---------- Exercise data

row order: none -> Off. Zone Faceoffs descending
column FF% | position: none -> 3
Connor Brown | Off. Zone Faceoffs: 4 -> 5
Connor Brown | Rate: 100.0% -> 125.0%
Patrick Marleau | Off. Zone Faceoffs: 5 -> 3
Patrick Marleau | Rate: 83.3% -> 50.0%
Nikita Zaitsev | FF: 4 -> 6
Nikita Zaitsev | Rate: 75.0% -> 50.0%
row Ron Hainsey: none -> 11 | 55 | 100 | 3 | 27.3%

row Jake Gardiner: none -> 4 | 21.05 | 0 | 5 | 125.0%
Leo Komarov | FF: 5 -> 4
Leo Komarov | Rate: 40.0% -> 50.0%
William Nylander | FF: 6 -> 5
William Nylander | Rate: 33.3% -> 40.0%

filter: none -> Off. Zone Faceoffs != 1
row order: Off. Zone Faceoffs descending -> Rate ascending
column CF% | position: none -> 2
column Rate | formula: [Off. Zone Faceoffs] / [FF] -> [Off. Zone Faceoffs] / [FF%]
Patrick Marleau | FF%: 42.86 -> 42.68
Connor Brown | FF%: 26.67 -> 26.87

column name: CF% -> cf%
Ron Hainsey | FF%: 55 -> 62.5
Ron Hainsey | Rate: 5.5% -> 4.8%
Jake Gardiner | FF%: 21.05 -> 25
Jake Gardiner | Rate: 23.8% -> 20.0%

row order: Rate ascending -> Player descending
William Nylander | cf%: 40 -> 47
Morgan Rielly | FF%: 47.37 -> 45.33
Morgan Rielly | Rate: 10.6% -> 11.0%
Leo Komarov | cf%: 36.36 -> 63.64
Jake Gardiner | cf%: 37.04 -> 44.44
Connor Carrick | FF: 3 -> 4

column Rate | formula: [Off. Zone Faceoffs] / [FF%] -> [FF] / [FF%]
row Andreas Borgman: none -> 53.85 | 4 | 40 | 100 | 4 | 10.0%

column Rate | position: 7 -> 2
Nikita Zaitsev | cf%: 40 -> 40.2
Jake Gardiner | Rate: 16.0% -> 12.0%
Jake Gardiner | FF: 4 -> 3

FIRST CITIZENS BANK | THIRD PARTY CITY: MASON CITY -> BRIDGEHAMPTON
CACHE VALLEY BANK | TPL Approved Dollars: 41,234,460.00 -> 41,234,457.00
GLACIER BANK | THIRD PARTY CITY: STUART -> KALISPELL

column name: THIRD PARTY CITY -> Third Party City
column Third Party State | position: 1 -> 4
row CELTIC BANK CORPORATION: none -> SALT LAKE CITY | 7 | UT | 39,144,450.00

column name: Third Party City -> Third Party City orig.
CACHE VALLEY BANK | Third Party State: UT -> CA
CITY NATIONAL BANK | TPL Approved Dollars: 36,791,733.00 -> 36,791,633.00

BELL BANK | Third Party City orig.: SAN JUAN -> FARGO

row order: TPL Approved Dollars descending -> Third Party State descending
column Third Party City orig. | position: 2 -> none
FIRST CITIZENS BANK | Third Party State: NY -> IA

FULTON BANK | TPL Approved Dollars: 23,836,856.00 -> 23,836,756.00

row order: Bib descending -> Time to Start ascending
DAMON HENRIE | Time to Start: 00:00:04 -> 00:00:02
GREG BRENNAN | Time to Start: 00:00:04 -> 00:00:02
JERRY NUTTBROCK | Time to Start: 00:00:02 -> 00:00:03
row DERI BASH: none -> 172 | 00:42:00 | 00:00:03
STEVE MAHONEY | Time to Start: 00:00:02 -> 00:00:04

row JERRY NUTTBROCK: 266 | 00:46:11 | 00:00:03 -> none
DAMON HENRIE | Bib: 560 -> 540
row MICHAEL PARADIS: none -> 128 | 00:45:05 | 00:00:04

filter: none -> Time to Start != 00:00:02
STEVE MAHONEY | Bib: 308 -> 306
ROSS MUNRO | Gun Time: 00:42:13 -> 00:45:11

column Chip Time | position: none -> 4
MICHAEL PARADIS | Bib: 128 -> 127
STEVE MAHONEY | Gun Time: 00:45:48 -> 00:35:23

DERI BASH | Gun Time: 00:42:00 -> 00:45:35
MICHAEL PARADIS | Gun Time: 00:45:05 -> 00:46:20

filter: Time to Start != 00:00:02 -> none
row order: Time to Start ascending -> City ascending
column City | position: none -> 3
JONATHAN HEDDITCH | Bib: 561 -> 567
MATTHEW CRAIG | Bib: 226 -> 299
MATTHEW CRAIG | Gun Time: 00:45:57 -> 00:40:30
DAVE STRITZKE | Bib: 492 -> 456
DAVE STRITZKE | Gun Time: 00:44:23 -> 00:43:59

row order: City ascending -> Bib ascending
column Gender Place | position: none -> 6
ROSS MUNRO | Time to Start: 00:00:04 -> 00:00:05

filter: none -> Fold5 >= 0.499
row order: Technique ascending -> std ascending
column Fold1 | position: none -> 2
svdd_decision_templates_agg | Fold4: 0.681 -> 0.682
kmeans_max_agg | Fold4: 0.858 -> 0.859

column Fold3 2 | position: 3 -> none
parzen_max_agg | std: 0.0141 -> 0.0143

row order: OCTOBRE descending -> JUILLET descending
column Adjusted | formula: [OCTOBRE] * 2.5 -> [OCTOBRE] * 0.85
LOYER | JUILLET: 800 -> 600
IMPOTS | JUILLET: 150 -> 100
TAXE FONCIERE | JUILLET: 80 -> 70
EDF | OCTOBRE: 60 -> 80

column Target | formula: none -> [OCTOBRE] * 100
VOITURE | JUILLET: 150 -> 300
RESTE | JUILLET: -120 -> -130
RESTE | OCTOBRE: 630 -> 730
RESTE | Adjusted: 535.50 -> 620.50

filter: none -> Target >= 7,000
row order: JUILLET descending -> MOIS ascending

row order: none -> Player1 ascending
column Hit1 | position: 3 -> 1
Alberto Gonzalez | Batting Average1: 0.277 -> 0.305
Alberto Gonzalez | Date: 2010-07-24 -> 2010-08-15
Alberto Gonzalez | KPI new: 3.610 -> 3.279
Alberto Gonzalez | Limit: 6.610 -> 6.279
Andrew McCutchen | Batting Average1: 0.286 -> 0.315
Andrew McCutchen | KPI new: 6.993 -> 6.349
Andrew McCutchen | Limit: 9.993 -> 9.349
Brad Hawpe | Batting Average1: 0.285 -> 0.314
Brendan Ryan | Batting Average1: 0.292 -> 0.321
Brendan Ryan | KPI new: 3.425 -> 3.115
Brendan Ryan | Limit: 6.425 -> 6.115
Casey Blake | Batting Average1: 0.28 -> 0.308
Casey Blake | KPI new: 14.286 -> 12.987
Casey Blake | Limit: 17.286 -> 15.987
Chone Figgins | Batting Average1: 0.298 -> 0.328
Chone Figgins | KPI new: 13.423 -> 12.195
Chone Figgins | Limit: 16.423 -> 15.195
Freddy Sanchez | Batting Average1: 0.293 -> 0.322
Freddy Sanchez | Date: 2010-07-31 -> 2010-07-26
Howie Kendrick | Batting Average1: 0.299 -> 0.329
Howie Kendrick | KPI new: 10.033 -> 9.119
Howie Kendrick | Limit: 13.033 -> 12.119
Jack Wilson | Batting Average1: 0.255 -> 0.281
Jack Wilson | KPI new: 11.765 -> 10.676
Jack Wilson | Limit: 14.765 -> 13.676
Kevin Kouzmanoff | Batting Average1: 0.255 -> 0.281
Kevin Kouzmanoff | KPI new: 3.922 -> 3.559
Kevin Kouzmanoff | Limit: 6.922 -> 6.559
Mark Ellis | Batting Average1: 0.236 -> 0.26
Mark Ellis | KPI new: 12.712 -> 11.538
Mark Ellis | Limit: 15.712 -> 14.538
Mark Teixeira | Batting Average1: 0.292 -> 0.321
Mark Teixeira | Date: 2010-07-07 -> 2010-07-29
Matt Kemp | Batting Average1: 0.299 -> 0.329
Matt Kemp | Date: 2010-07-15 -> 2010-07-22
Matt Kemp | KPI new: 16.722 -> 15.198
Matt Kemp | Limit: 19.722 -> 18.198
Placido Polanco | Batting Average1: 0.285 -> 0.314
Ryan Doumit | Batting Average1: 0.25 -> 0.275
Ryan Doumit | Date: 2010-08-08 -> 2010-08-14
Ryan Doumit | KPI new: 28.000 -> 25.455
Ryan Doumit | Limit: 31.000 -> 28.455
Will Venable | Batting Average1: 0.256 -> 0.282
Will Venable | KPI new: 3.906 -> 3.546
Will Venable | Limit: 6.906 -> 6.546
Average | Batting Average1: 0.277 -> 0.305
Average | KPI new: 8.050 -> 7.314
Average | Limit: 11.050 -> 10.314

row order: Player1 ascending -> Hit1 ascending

--------------------

*Action item*. Find every line in the records that has the word "VALLEY". Copy those lines.

*Exercise response*.
CACHE VALLEY BANK | TPL Approved Dollars: 41,234,460.00 -> 41,234,457.00
CACHE VALLEY BANK | Third Party State: UT -> CA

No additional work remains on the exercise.